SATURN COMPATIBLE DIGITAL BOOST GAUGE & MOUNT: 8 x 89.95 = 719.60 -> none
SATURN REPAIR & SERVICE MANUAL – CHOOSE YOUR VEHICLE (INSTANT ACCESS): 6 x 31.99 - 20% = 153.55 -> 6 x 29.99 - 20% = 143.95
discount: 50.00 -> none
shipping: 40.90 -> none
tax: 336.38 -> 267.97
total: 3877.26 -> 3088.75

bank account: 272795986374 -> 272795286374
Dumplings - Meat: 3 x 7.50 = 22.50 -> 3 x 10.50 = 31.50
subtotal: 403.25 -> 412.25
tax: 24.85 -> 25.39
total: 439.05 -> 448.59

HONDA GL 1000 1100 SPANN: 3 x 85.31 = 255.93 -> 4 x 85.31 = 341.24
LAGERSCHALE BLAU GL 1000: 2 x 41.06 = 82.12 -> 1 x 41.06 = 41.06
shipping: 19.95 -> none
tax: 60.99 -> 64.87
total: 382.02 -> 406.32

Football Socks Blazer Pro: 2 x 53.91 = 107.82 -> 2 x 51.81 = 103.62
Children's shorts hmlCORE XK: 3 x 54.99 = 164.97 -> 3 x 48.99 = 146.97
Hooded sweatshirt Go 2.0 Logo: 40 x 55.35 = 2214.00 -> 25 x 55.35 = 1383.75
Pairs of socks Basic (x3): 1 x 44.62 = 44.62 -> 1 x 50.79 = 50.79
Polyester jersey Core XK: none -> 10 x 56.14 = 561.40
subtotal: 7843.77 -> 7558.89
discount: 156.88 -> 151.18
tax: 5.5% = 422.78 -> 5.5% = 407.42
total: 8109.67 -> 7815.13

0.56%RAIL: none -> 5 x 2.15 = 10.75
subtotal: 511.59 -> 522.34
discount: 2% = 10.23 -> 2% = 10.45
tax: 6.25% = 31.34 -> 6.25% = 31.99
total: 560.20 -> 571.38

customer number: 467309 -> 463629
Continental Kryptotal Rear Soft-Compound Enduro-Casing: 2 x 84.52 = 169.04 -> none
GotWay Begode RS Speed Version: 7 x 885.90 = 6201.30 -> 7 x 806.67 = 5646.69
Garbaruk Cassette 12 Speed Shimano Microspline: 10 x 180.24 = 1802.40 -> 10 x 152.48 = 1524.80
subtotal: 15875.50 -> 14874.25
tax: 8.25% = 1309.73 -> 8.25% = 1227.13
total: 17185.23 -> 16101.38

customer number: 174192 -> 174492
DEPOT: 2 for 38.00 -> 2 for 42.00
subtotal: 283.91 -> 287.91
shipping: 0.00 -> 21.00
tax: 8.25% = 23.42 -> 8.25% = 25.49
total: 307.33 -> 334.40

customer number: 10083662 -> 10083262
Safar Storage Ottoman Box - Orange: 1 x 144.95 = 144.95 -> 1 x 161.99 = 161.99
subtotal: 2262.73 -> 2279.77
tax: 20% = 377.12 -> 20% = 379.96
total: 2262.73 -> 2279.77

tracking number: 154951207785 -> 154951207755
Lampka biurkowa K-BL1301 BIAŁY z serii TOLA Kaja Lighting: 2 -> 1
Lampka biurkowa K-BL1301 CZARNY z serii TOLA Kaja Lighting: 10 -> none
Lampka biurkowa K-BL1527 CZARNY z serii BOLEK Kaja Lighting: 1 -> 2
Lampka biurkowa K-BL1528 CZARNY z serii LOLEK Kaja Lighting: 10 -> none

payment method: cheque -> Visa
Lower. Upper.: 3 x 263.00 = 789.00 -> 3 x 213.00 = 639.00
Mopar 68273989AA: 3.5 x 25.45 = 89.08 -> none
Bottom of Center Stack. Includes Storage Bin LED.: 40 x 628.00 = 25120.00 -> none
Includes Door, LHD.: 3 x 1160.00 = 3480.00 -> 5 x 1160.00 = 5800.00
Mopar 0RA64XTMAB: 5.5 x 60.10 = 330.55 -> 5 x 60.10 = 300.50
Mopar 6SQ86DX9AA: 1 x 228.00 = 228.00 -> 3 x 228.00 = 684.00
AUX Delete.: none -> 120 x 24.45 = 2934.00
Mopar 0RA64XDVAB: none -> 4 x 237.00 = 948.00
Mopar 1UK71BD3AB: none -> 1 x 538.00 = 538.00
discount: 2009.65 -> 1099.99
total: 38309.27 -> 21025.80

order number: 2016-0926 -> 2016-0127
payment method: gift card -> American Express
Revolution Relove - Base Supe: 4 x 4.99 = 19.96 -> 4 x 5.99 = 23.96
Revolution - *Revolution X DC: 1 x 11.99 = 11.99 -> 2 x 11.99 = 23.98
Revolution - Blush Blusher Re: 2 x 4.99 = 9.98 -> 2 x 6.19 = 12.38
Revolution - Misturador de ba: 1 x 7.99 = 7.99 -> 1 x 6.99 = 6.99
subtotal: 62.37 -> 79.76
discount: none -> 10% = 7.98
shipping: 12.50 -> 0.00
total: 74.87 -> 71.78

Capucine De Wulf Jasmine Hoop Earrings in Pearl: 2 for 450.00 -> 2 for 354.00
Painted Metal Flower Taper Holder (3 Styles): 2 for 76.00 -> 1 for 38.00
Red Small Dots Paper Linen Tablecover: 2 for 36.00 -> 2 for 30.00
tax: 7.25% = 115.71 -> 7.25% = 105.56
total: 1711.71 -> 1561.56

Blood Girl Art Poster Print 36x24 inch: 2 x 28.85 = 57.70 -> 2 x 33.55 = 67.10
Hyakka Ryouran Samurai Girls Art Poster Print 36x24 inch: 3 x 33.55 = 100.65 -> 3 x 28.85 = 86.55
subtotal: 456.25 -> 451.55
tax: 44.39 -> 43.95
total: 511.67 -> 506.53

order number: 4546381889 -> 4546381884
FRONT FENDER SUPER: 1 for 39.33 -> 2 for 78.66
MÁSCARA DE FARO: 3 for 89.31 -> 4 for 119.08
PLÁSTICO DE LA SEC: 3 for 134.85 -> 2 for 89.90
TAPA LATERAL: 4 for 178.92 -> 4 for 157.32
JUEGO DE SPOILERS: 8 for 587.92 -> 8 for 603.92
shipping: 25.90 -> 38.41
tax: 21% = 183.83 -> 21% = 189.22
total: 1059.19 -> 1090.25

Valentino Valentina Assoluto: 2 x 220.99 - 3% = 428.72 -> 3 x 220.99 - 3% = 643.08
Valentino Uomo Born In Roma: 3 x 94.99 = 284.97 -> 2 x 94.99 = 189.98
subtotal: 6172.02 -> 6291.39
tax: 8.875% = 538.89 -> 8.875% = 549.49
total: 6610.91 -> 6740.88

### [Your instructions]
What are the lines above, starting at the one with "total: 17185.23 -> 16101.38" and ending at the one with "payment method: cheque -> Visa"? Give them again exactly, and only them.

### [Result of this exercise]
total: 17185.23 -> 16101.38

customer number: 174192 -> 174492
DEPOT: 2 for 38.00 -> 2 for 42.00
subtotal: 283.91 -> 287.91
shipping: 0.00 -> 21.00
tax: 8.25% = 23.42 -> 8.25% = 25.49
total: 307.33 -> 334.40

customer number: 10083662 -> 10083262
Safar Storage Ottoman Box - Orange: 1 x 144.95 = 144.95 -> 1 x 161.99 = 161.99
subtotal: 2262.73 -> 2279.77
tax: 20% = 377.12 -> 20% = 379.96
total: 2262.73 -> 2279.77

tracking number: 154951207785 -> 154951207755
Lampka biurkowa K-BL1301 BIAŁY z serii TOLA Kaja Lighting: 2 -> 1
Lampka biurkowa K-BL1301 CZARNY z serii TOLA Kaja Lighting: 10 -> none
Lampka biurkowa K-BL1527 CZARNY z serii BOLEK Kaja Lighting: 1 -> 2
Lampka biurkowa K-BL1528 CZARNY z serii LOLEK Kaja Lighting: 10 -> none

payment method: cheque -> Visa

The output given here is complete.